Making it Look Amazing – Resume Do’s and Don’ts
- Do Consider a Creative Resume
Resumes that look like infographics, data visualizations, or even multimedia presentations can be a great way to stand out. Check out some great options here. (This is generally a better option when applying to smaller, more creative shops.)
- Don’t Spend All Your Time on the Design
While making your resume look nice is important, recruiters say job seekers spend far too much time worrying about it (that is, unless you’re working in a design field). Focus on the content, make sure the right information is highlighted, and that the information is easy to digest.
- Do Make Job Titles or Companies Stand Out
Of course, you want to make sure the most important information stands out and is easy to skim. Instead of using a different font, use bold or italic text, a slightly larger font, to help ensure this information is findable.
- Don’t Go Overboard With Text Effects
If every other word is bolded, italicized, or in ALL CAPS, at best, your resume will be distracting—at worst, annoying.

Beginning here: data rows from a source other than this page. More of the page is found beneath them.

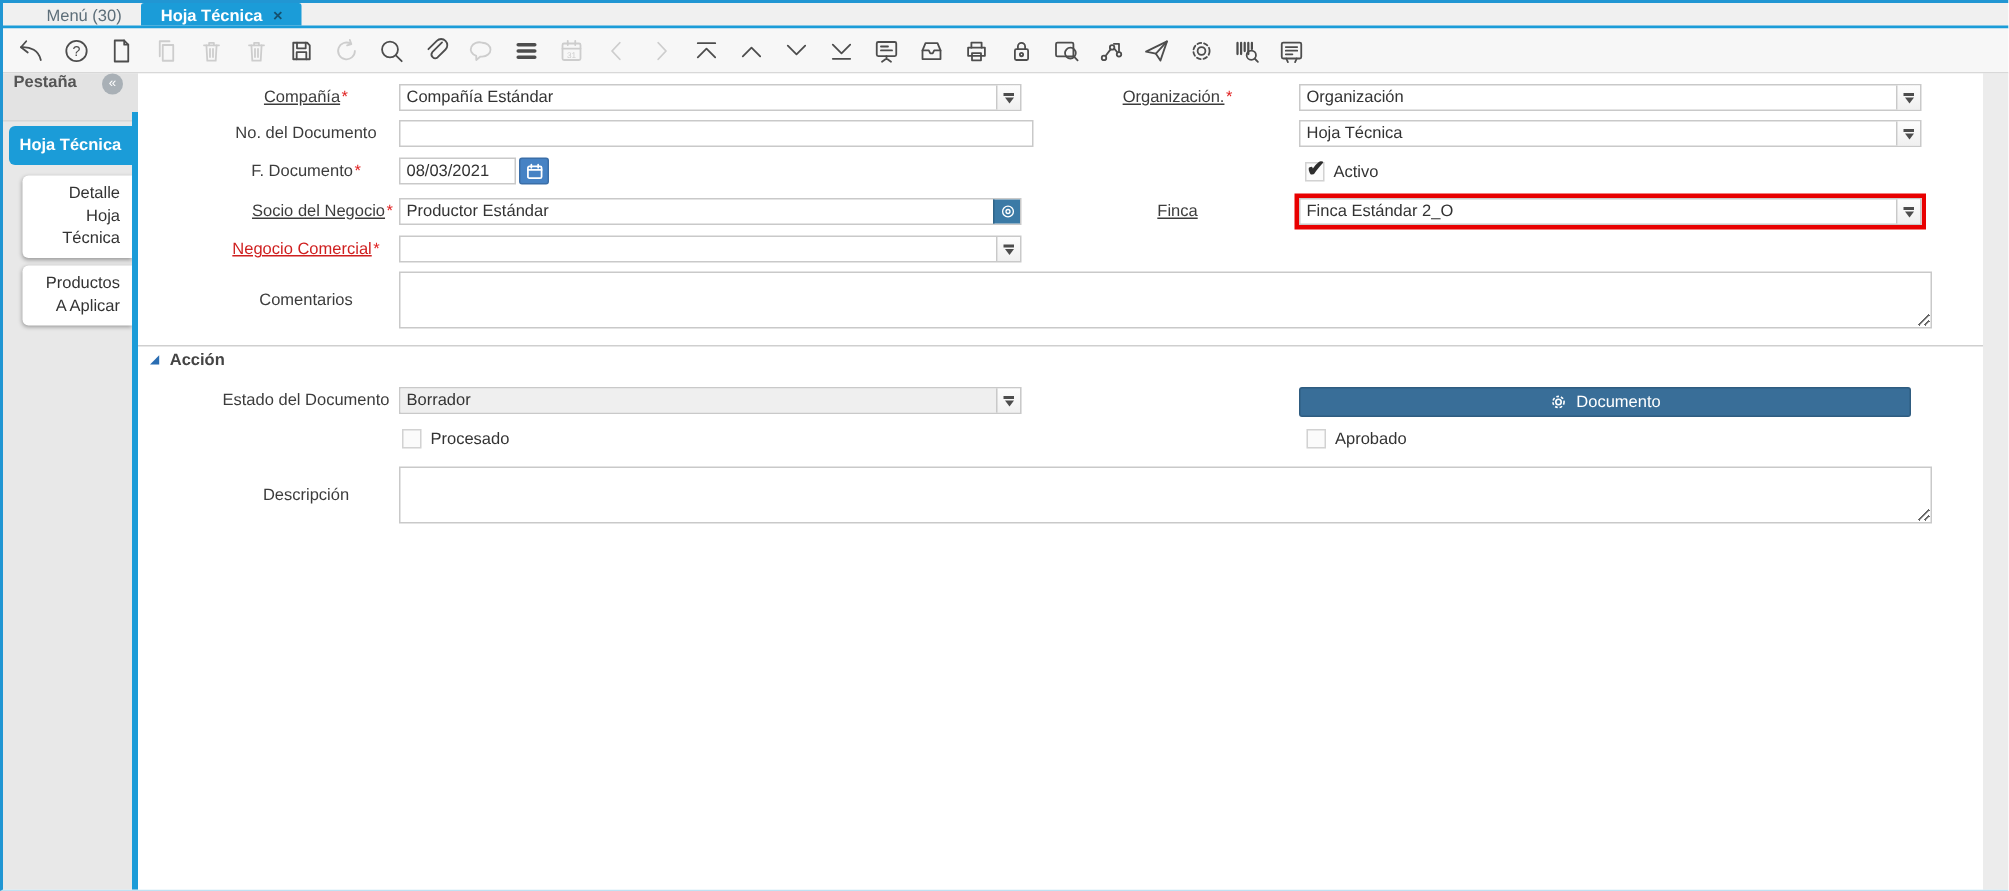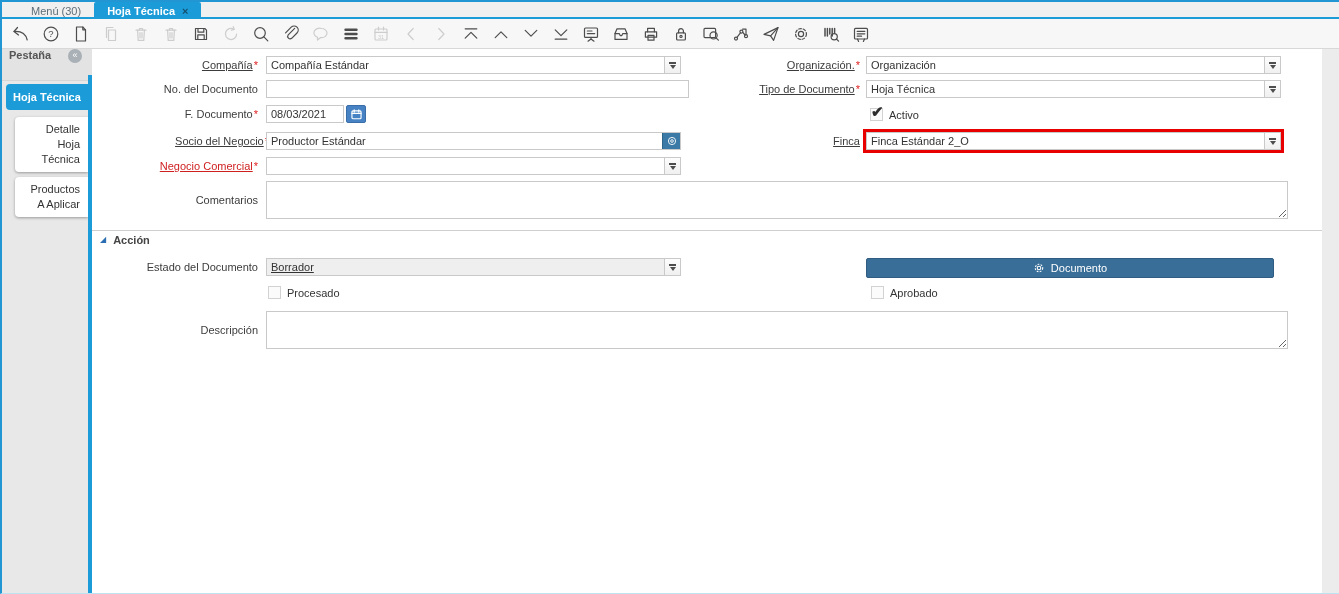"Compañía*" .flabel.right { margin-left: none -> 29px; text-align: right -> center }
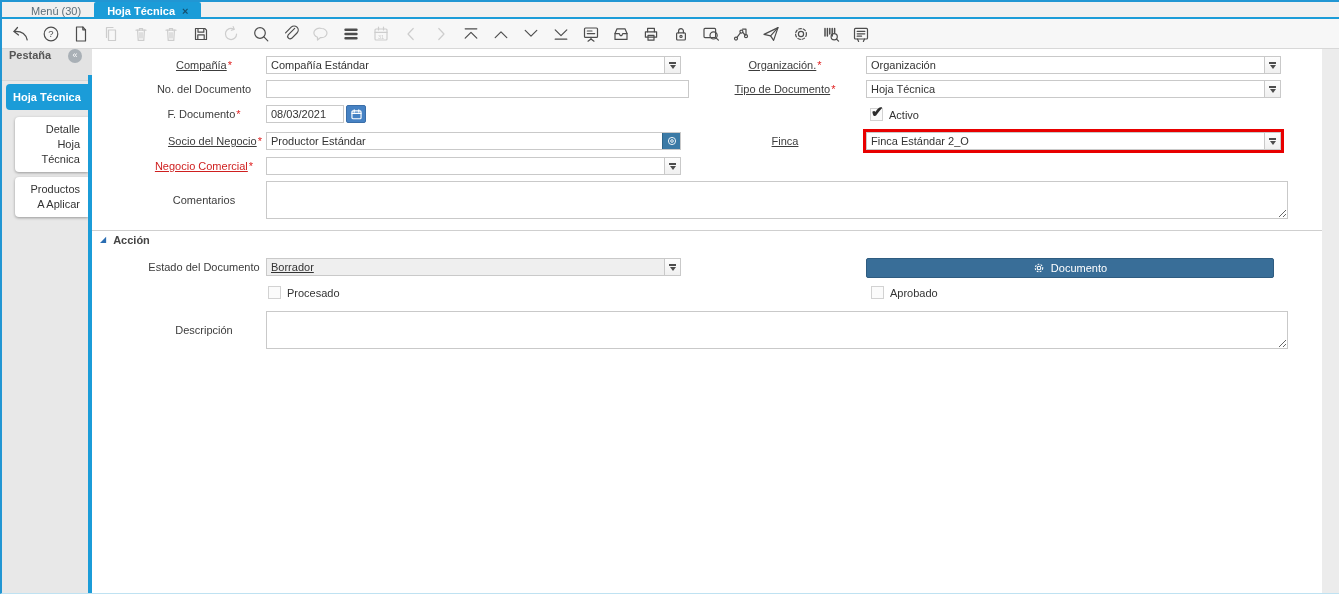"Tipo de Documento*" div.flabel { html: <div> <span>Tipo de Documento</span><span>*</span> </div> -> none }
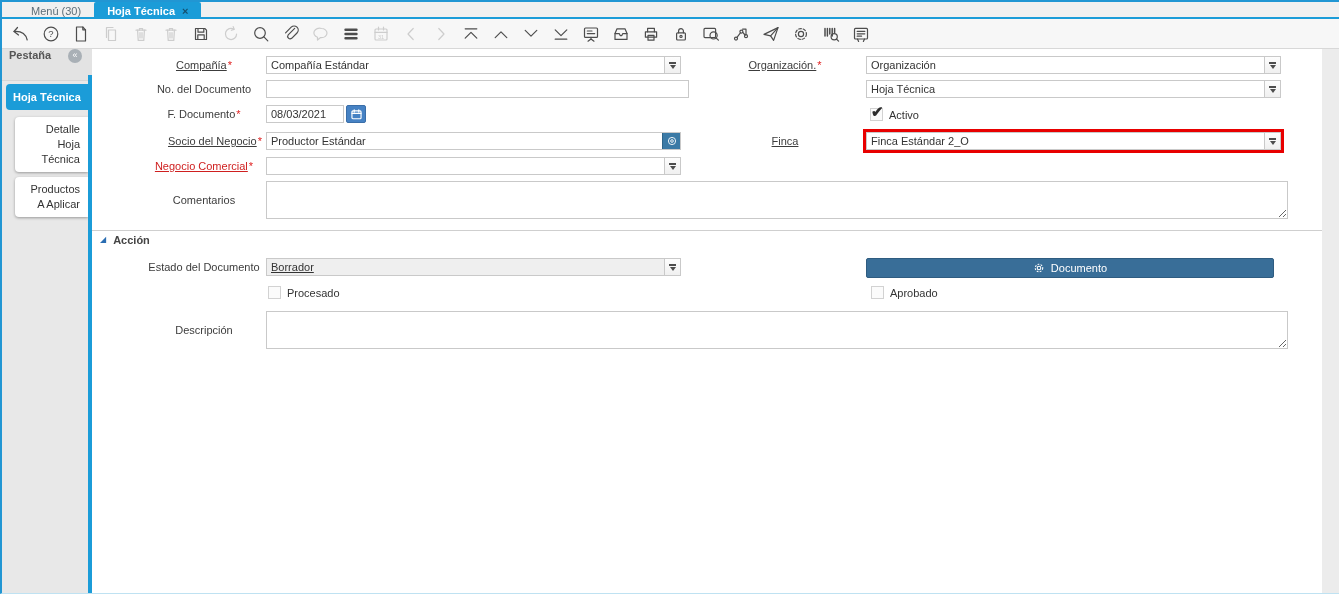"Borrador" .combo input.ro { text-decoration: underline -> none }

Use emphasis sparingly, for your most important info.
- Do Align Your Dates and Locations to the Right
This small change will make your resume way easier on the eyes. You should be able to make a “column” of dates and locations for each job by creating a right tab.
- Don’t Use More Than Two Lines Per Bullet
This strategy will make your resume easier to skim (which is good, because most hiring managers will spend less than 20 seconds reading it).
- Don’t Send it as a Word Document
Sending your resume as a .doc file will likely result in all of the formatting getting messed up once it’s opened. Save your final version as a PDF to ensure everything stays as is.
Getting it Written – Resume Do’s and Don’ts
- Do Swap Resumes With Colleagues
Look at how they describe their duties and the company. Chances are, you’ll get some inspiration for your own descriptions. Plus, having some fresh eyes look at your resume is always beneficial. Ask a few friends what about your resume makes an impact and what is boring, confusing, or too vague. If the same things keep popping up, it’s probably time to edit.
- Don’t Forget to Spell Check
And proofread. Multiple times…
In polling company executives, 84% said it takes just one or two typographical errors in a resume to remove a candidate from consideration for a job opening. Also, 47% said a single typo could be the deciding factor. So, ask a few close friends to review your resume before sending it out. They may spot problems your spell-check function didn’t catch.